= Problem statement =
Repeat the records below exactly as they appear.

= Records for the exercise =
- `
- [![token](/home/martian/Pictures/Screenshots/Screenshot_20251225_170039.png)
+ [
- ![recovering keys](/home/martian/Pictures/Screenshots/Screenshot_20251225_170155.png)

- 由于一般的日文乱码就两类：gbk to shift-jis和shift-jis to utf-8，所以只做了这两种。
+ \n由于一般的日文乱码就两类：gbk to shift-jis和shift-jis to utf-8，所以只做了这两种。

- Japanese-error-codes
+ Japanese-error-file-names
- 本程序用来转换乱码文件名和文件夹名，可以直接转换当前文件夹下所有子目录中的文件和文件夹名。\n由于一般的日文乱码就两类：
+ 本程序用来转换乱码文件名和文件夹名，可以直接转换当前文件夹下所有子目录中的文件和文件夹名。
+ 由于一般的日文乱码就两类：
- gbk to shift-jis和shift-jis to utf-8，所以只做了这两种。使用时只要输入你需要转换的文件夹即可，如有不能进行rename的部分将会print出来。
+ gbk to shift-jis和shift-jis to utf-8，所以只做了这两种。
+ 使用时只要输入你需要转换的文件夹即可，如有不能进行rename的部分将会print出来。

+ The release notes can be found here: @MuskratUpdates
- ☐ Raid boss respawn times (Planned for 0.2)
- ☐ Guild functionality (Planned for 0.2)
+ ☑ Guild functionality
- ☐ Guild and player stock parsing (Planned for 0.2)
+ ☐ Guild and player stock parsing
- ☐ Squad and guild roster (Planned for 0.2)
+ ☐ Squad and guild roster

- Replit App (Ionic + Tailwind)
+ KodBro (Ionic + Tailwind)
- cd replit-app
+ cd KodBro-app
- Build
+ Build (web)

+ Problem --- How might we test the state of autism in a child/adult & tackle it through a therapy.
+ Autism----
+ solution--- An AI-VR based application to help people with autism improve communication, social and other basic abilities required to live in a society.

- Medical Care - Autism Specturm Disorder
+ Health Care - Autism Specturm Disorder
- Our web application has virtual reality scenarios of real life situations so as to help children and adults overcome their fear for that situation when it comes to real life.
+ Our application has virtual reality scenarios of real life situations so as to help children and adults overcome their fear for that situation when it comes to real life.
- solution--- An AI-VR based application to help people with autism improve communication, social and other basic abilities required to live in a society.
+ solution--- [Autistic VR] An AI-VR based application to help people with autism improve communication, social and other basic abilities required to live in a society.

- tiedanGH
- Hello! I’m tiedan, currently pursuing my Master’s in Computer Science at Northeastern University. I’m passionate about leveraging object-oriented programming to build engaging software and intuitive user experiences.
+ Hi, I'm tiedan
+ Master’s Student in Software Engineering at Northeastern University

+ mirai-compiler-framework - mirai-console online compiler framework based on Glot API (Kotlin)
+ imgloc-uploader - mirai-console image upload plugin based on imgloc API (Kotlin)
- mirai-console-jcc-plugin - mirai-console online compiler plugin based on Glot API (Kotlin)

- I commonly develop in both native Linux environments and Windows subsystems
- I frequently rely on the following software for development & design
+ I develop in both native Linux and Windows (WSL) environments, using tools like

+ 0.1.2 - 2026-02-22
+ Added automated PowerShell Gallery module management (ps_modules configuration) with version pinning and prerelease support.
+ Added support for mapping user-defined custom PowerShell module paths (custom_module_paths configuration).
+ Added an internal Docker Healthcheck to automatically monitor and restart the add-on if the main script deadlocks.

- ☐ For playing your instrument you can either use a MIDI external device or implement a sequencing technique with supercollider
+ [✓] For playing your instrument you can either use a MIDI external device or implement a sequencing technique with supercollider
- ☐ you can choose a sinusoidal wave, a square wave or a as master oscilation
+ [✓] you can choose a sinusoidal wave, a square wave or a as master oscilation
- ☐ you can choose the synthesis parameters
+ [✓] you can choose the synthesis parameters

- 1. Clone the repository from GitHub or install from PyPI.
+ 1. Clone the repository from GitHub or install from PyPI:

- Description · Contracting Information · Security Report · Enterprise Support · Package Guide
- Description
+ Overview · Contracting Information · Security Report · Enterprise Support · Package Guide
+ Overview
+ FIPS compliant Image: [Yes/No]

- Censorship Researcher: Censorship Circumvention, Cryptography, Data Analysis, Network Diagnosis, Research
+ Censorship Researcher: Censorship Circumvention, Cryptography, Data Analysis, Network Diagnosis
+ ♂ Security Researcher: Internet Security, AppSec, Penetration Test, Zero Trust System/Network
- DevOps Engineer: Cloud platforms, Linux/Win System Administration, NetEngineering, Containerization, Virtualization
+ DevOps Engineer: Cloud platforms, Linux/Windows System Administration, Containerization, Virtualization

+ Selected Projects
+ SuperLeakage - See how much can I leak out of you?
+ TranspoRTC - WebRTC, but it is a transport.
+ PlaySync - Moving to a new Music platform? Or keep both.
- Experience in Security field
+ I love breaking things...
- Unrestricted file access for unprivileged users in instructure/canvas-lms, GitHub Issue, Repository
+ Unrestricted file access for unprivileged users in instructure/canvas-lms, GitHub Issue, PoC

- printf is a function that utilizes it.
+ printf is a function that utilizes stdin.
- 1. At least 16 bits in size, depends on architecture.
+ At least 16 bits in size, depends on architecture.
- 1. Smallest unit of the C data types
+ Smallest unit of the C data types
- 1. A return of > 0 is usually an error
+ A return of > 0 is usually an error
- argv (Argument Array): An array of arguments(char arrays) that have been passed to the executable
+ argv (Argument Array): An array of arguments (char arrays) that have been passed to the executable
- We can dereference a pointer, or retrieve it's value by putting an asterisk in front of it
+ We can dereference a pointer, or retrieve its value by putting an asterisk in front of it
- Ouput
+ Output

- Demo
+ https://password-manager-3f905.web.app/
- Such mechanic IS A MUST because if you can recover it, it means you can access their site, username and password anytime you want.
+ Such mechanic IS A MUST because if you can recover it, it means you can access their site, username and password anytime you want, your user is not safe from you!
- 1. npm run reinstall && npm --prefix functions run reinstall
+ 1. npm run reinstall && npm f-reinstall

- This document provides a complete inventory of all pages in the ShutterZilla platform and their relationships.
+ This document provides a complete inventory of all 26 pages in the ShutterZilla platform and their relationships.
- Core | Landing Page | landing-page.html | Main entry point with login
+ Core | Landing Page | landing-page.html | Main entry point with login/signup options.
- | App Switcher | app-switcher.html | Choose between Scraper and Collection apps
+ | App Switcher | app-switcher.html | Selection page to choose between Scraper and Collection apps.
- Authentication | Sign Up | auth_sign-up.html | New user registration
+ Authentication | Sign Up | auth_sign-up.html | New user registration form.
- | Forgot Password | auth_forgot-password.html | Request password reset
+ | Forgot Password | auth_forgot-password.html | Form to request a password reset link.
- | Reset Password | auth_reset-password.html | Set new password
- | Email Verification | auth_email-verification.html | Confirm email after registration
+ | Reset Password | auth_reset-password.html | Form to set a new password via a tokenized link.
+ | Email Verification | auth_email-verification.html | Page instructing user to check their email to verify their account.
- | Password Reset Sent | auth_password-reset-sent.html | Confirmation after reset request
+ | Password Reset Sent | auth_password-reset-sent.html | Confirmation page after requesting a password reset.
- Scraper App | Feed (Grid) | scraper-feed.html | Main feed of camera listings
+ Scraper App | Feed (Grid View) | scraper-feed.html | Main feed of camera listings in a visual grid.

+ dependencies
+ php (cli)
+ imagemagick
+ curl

= Result of the task =
- `
- [![token](/home/martian/Pictures/Screenshots/Screenshot_20251225_170039.png)
+ [
- ![recovering keys](/home/martian/Pictures/Screenshots/Screenshot_20251225_170155.png)

- 由于一般的日文乱码就两类：gbk to shift-jis和shift-jis to utf-8，所以只做了这两种。
+ \n由于一般的日文乱码就两类：gbk to shift-jis和shift-jis to utf-8，所以只做了这两种。

- Japanese-error-codes
+ Japanese-error-file-names
- 本程序用来转换乱码文件名和文件夹名，可以直接转换当前文件夹下所有子目录中的文件和文件夹名。\n由于一般的日文乱码就两类：
+ 本程序用来转换乱码文件名和文件夹名，可以直接转换当前文件夹下所有子目录中的文件和文件夹名。
+ 由于一般的日文乱码就两类：
- gbk to shift-jis和shift-jis to utf-8，所以只做了这两种。使用时只要输入你需要转换的文件夹即可，如有不能进行rename的部分将会print出来。
+ gbk to shift-jis和shift-jis to utf-8，所以只做了这两种。
+ 使用时只要输入你需要转换的文件夹即可，如有不能进行rename的部分将会print出来。

+ The release notes can be found here: @MuskratUpdates
- ☐ Raid boss respawn times (Planned for 0.2)
- ☐ Guild functionality (Planned for 0.2)
+ ☑ Guild functionality
- ☐ Guild and player stock parsing (Planned for 0.2)
+ ☐ Guild and player stock parsing
- ☐ Squad and guild roster (Planned for 0.2)
+ ☐ Squad and guild roster

- Replit App (Ionic + Tailwind)
+ KodBro (Ionic + Tailwind)
- cd replit-app
+ cd KodBro-app
- Build
+ Build (web)

+ Problem --- How might we test the state of autism in a child/adult & tackle it through a therapy.
+ Autism----
+ solution--- An AI-VR based application to help people with autism improve communication, social and other basic abilities required to live in a society.

- Medical Care - Autism Specturm Disorder
+ Health Care - Autism Specturm Disorder
- Our web application has virtual reality scenarios of real life situations so as to help children and adults overcome their fear for that situation when it comes to real life.
+ Our application has virtual reality scenarios of real life situations so as to help children and adults overcome their fear for that situation when it comes to real life.
- solution--- An AI-VR based application to help people with autism improve communication, social and other basic abilities required to live in a society.
+ solution--- [Autistic VR] An AI-VR based application to help people with autism improve communication, social and other basic abilities required to live in a society.

- tiedanGH
- Hello! I’m tiedan, currently pursuing my Master’s in Computer Science at Northeastern University. I’m passionate about leveraging object-oriented programming to build engaging software and intuitive user experiences.
+ Hi, I'm tiedan
+ Master’s Student in Software Engineering at Northeastern University

+ mirai-compiler-framework - mirai-console online compiler framework based on Glot API (Kotlin)
+ imgloc-uploader - mirai-console image upload plugin based on imgloc API (Kotlin)
- mirai-console-jcc-plugin - mirai-console online compiler plugin based on Glot API (Kotlin)

- I commonly develop in both native Linux environments and Windows subsystems
- I frequently rely on the following software for development & design
+ I develop in both native Linux and Windows (WSL) environments, using tools like

+ 0.1.2 - 2026-02-22
+ Added automated PowerShell Gallery module management (ps_modules configuration) with version pinning and prerelease support.
+ Added support for mapping user-defined custom PowerShell module paths (custom_module_paths configuration).
+ Added an internal Docker Healthcheck to automatically monitor and restart the add-on if the main script deadlocks.

- ☐ For playing your instrument you can either use a MIDI external device or implement a sequencing technique with supercollider
+ [✓] For playing your instrument you can either use a MIDI external device or implement a sequencing technique with supercollider
- ☐ you can choose a sinusoidal wave, a square wave or a as master oscilation
+ [✓] you can choose a sinusoidal wave, a square wave or a as master oscilation
- ☐ you can choose the synthesis parameters
+ [✓] you can choose the synthesis parameters

- 1. Clone the repository from GitHub or install from PyPI.
+ 1. Clone the repository from GitHub or install from PyPI:

- Description · Contracting Information · Security Report · Enterprise Support · Package Guide
- Description
+ Overview · Contracting Information · Security Report · Enterprise Support · Package Guide
+ Overview
+ FIPS compliant Image: [Yes/No]

- Censorship Researcher: Censorship Circumvention, Cryptography, Data Analysis, Network Diagnosis, Research
+ Censorship Researcher: Censorship Circumvention, Cryptography, Data Analysis, Network Diagnosis
+ ♂ Security Researcher: Internet Security, AppSec, Penetration Test, Zero Trust System/Network
- DevOps Engineer: Cloud platforms, Linux/Win System Administration, NetEngineering, Containerization, Virtualization
+ DevOps Engineer: Cloud platforms, Linux/Windows System Administration, Containerization, Virtualization

+ Selected Projects
+ SuperLeakage - See how much can I leak out of you?
+ TranspoRTC - WebRTC, but it is a transport.
+ PlaySync - Moving to a new Music platform? Or keep both.
- Experience in Security field
+ I love breaking things...
- Unrestricted file access for unprivileged users in instructure/canvas-lms, GitHub Issue, Repository
+ Unrestricted file access for unprivileged users in instructure/canvas-lms, GitHub Issue, PoC

- printf is a function that utilizes it.
+ printf is a function that utilizes stdin.
- 1. At least 16 bits in size, depends on architecture.
+ At least 16 bits in size, depends on architecture.
- 1. Smallest unit of the C data types
+ Smallest unit of the C data types
- 1. A return of > 0 is usually an error
+ A return of > 0 is usually an error
- argv (Argument Array): An array of arguments(char arrays) that have been passed to the executable
+ argv (Argument Array): An array of arguments (char arrays) that have been passed to the executable
- We can dereference a pointer, or retrieve it's value by putting an asterisk in front of it
+ We can dereference a pointer, or retrieve its value by putting an asterisk in front of it
- Ouput
+ Output

- Demo
+ https://password-manager-3f905.web.app/
- Such mechanic IS A MUST because if you can recover it, it means you can access their site, username and password anytime you want.
+ Such mechanic IS A MUST because if you can recover it, it means you can access their site, username and password anytime you want, your user is not safe from you!
- 1. npm run reinstall && npm --prefix functions run reinstall
+ 1. npm run reinstall && npm f-reinstall

- This document provides a complete inventory of all pages in the ShutterZilla platform and their relationships.
+ This document provides a complete inventory of all 26 pages in the ShutterZilla platform and their relationships.
- Core | Landing Page | landing-page.html | Main entry point with login
+ Core | Landing Page | landing-page.html | Main entry point with login/signup options.
- | App Switcher | app-switcher.html | Choose between Scraper and Collection apps
+ | App Switcher | app-switcher.html | Selection page to choose between Scraper and Collection apps.
- Authentication | Sign Up | auth_sign-up.html | New user registration
+ Authentication | Sign Up | auth_sign-up.html | New user registration form.
- | Forgot Password | auth_forgot-password.html | Request password reset
+ | Forgot Password | auth_forgot-password.html | Form to request a password reset link.
- | Reset Password | auth_reset-password.html | Set new password
- | Email Verification | auth_email-verification.html | Confirm email after registration
+ | Reset Password | auth_reset-password.html | Form to set a new password via a tokenized link.
+ | Email Verification | auth_email-verification.html | Page instructing user to check their email to verify their account.
- | Password Reset Sent | auth_password-reset-sent.html | Confirmation after reset request
+ | Password Reset Sent | auth_password-reset-sent.html | Confirmation page after requesting a password reset.
- Scraper App | Feed (Grid) | scraper-feed.html | Main feed of camera listings
+ Scraper App | Feed (Grid View) | scraper-feed.html | Main feed of camera listings in a visual grid.

+ dependencies
+ php (cli)
+ imagemagick
+ curl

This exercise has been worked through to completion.